Bletchley Park was the home of the British code breaking operation during World War II and the birth place of the world’s first computer, the Colossus. The significance of the work done here can not be overstated, it shortened the war by as much as 2 to 4 years. Sir Winston Churchill referred to the code breakers as ‘the geese that laid the golden eggs and never cackled’ and ordered ‘Action this day! Make sure they have all they want on extreme priority…!’ General Eisenhower said that their work was ‘of priceless value….. saving the lives of thousands.’
Our visit to Bletchley was made more poignant, by being there two days before the 70th anniversary of the D Day landings, the success of which was in large part due to Bletchley feeding false intelligence about the landing location to the Nazis. Visiting it for another time was no less of a remarkable and humbling experience than before………… we have so much to be thankful for.

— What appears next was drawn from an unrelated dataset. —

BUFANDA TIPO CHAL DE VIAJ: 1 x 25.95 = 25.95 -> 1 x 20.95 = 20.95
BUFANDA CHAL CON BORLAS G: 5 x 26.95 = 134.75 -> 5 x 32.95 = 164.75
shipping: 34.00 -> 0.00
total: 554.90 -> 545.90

The mansion house, built as a private home in 1870’s, was the military headquarters and recreational building during the war.
These gates were Bletchley Park’s main entrance during the war. Each day thousands of staff, mostly women, arrived here by foot, bicycle or bus from Bletchley and surrounding villages. At its peak the numbers working here reached ten thousand!

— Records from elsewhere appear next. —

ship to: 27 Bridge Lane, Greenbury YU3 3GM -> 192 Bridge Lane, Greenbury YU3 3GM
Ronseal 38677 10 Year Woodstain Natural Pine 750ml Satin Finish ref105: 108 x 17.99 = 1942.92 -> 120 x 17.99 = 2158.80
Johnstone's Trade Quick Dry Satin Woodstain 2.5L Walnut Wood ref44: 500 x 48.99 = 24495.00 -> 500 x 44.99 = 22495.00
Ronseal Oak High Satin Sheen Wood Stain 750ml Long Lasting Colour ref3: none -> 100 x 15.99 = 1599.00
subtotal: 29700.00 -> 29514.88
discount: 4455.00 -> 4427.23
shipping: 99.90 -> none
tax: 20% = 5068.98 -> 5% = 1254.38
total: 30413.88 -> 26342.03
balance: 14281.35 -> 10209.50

Bletchley Park ran 24 hours a day and its secret operations were never breached. Those that worked there, casually explained that they were doing ‘boring office work for the war effort’. Few questions were asked of them, maybe because the entire country was plastered with posters like these, warning of the dangers of ‘careless talk’.
People worked in these hastily constructed huts which often had poor light, were draughty and very cold in the winter and airless and stuffy during the warmer months.
The women at work in Bletchley Park
Restoration work at Bletchley Park is on going.
Until this summer, Bletchley Park’s Huts 6 and 3 were both derelict but they have now been restored to their wartime condition.
Hut 6, built in January 1940, was used to decrypt German army and air force enigma messages. These messages were then passed to hut 3 for translation & analysis.
Inside the restored huts
World War II Type X machines at Bletchley Park, used to encode encrypted messages.
Bletchley Park was chosen because of its proximity to London and the brilliant minds at Oxford and Cambridge Universities, to which there were good train connections. Some of the key players at Bletchley were ‘stolen’ from here!
Perhaps the most famous of these was Alan Turing, the inventor of the Colossus. Tragically, despite his magnificent achievements, Turing was imprisoned after the war, for being a homosexual and in 1954 he committed suicide. Only in 2013, on December 24th, was Turing granted a royal pardon by Queen Elizabeth II in recognition of his and his colleagues’ work at Bletchley Park and their contribution to our modern, digital age.
Today ‘Google’ is one of the main contributors to the restoration work at Bletchley.
The Colossus has been reconstructed, this is the back of the machine showing some of its mechanisms.
Turing’s initial great achievement, together with Gordon Welchman, was the invention of the ‘The Bombe’ used to break the Engima code. The Enigma Machine was used by the Nazis to transmit their messages.
In July 1939 three Polish mathematicians; Marian Rejewski, Henryk Zygalski and Jerzy Rozycki, who had worked on Enigma, shared their knowledge with the British and French, speeding up the cracking of its code by many months.
The other famous person who liaised with Bletchley intelligence during the war effort was Ian Fleming who worked for MI6. Much of the inspiration for James Bond, ‘007’ was derived from Fleming’s work at Bletchley Park.
The people who worked at Bletchley and what they achieved for the war effort will never be forgotten. To this day one marvels at how so many people guarded and kept the secrets they held. One veteran Chris Hayes recalled “I was told to report to Bletchley railway station, and walk up to the main house for an interview. I was not told of the nature of the work before I got there and have kept quiet about it for the past fifty years.”
It was a time of unprecedented circumstances when thousands of ordinary people were called upon to do extraordinary things, those ‘ordinary’ people possessed both courage and honor; we owe our freedom to their collective efforts.